Re: François Duprat (1940-1978) : L'historien-militant assassiné

Publié : 29/05/2012 - 10:27
par Pat
Un homme est mort : le mystère François Duprat par Pierre LE VIGAN

À deux ou trois petits détails près, le livre de Nicolas Lebourg et Joseph Beauregard est très bien documenté et fin tout autant qu’honnête. Le lien entre les idées de François Duprat et sa personnalité, et aussi son entourage, devait être fait. C’est le point fort du livre. (Tout autant que l’enquête sur son assassinat qui laisse penser que la piste somme toute la moins improbable viendrait de l’ultra-droite, mais certainement pas du P.F.N. [Parti des forces nouvelles] d’alors). Pourquoi une telle biographie à la fois politique, intellectuelle et humaine ? Parce que dans le cas de Duprat on ne peut s’en tenir aux idées. Elles existent pourtant bel et bien : Duprat est un N.-R., un nationaliste-révolutionnaire. C’est même le fondateur de l’idée N.-R. À l’évidence, il la tire au peu trop du côté du néo-fascisme – au risque de desservir sa cause – mais nous sommes dans les années 70, à peine trente ans après la guerre, alors que maintenant, soixante-dix ans ont passé depuis les années 40. Ceci explique sans doute cela.
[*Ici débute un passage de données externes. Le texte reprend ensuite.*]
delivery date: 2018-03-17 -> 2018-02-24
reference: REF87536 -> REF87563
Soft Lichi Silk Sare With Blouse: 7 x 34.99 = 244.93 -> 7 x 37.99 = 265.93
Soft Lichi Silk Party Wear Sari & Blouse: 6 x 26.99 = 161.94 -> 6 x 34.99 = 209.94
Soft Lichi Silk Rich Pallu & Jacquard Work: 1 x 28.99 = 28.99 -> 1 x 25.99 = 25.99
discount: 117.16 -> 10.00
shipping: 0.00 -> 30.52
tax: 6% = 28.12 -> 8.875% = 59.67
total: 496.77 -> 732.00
François Duprat n’était pas raciste (malgré des contacts sulfureux) et expliquait qu’il faut s’attaquer aux promoteurs de l’immigration et non aux immigrés – même s’il n’hésite pas, parfois, à instrumentaliser la xénophobie. Il n’est même pas « racialiste » contrairement à Europe Action (l’ancêtre de la « Nouvelle Droite » dans les années 60). Et il n’était pas anti-américain, contrairement à la « Nouvelle Droite » dès les années 70.

Duprat fascinant (et pas seulement fascisant) car brillant et baroque, et doté d’une personnalité double, voire triple ? Sans doute l’était-il auprès de beaucoup de gens. Hypermnésique ? Certainement, et cela impressionnait beaucoup. Séducteur à la Guillaume Faye : sans doute un peu. Mais séducteur intellectuellement des hommes, plus que des femmes (encore qu’il ait vécu avec de belles femmes, nous dit-on, ce qui laisse présumer un charme certain).
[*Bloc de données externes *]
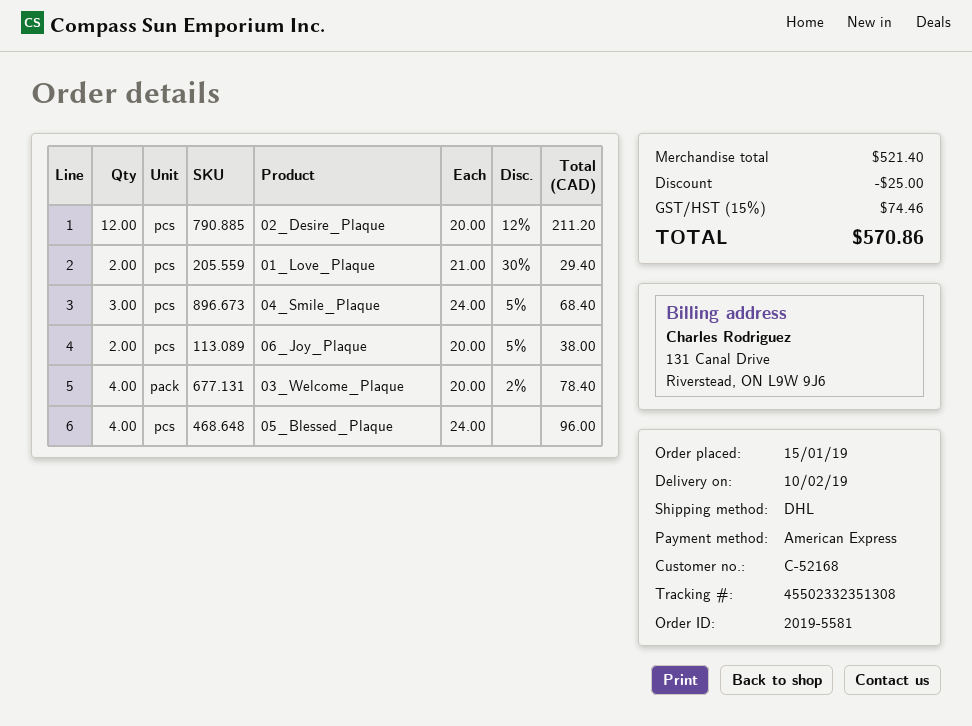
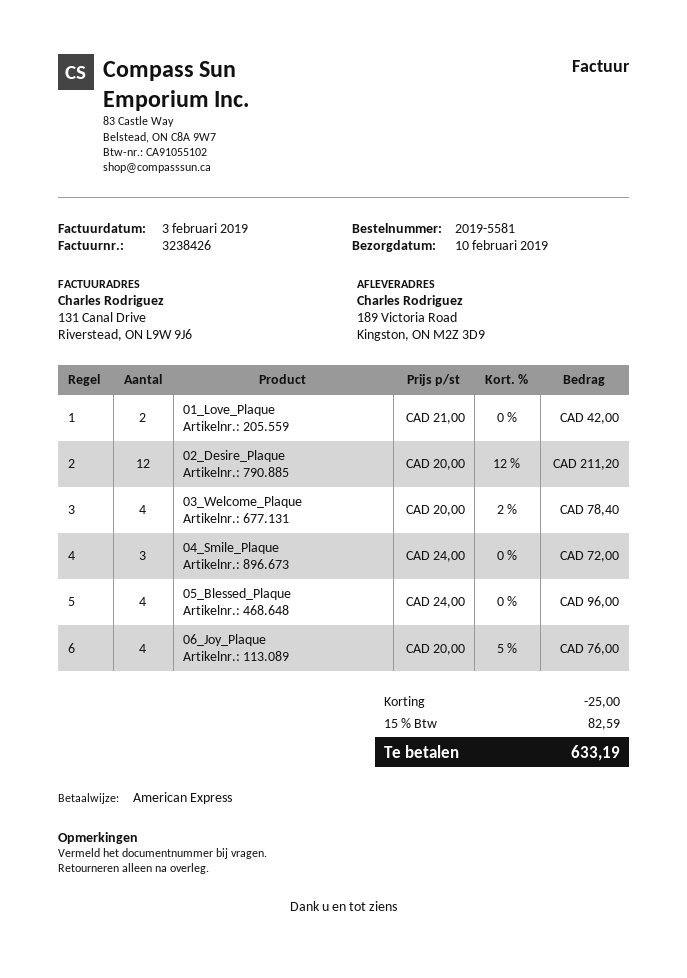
01_Love_Plaque: 2 x 21.00 - 30% = 29.40 -> 2 x 21.00 = 42.00
04_Smile_Plaque: 3 x 24.00 - 5% = 68.40 -> 3 x 24.00 = 72.00
06_Joy_Plaque: 2 x 20.00 - 5% = 38.00 -> 4 x 20.00 - 5% = 76.00
tax: 15% = 74.46 -> 15% = 82.59
total: 570.86 -> 633.19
Voyons une vidéo d’entretien avec lui, sur Internet : surprise pour quelqu‘un dont les idées étaient quelque peu excitées (cf. ses textes dans Année zéro), il a une voix très douce. Un côté très calme et posé. Une personnalité multiple, perverse dirons certains. Le terme paraît excessif. Duprat a un côté authentique en même temps que joueur. Il a souffert authentiquement de l’échec de son premier mariage. Duprat n’est pas un bloc d’insincérité, ce qui ne veut pas dire qu’il n’est pas capable de duplicité – en tout cas dans le domaine politique où il aime visiblement le billard à plusieurs bandes. En politique précisément, c’est un joueur, avant tout un joueur. « Monsieur, est-il vrai que vous faites de la politique ? », lui avait demandé un de ses élèves de son collège normand ? « Oui, c’est pour me distraire », avait répondu François Duprat. Réponse certainement, là, pour le coup, tout à fait sincère.

Pierre Le Vigan http://www.europemaxima.com/

P.S. : Ajoutons deux remarques. L’une est que Duprat ne serait sans doute pas resté indéfiniment numéro 2 du Front national, compte tenu des réticences de Jean-Marie Le Pen face à tout carcan idéologique et de son refus (logique de son point de vue) des fractions organisées du type les « G.N.R. (Groupes nationalistes-révolutionnaires) de base » (les grenebeux ou gronebeux). L’autre remarque est qu’il n’y a guère d’intérêt, quand aucun fait précis n’est avancé, de préciser que l’on trouvait Duprat « répugnant moralement et physiquement ». C’est trop ou trop peu. Et inutilement blessant pour sa fille et sa veuve.

• Nicolas Lebourg et Joseph Beauregard, François Duprat. L’homme qui inventa le Front national, Denoël, 2012, 382 p., 23,50 €.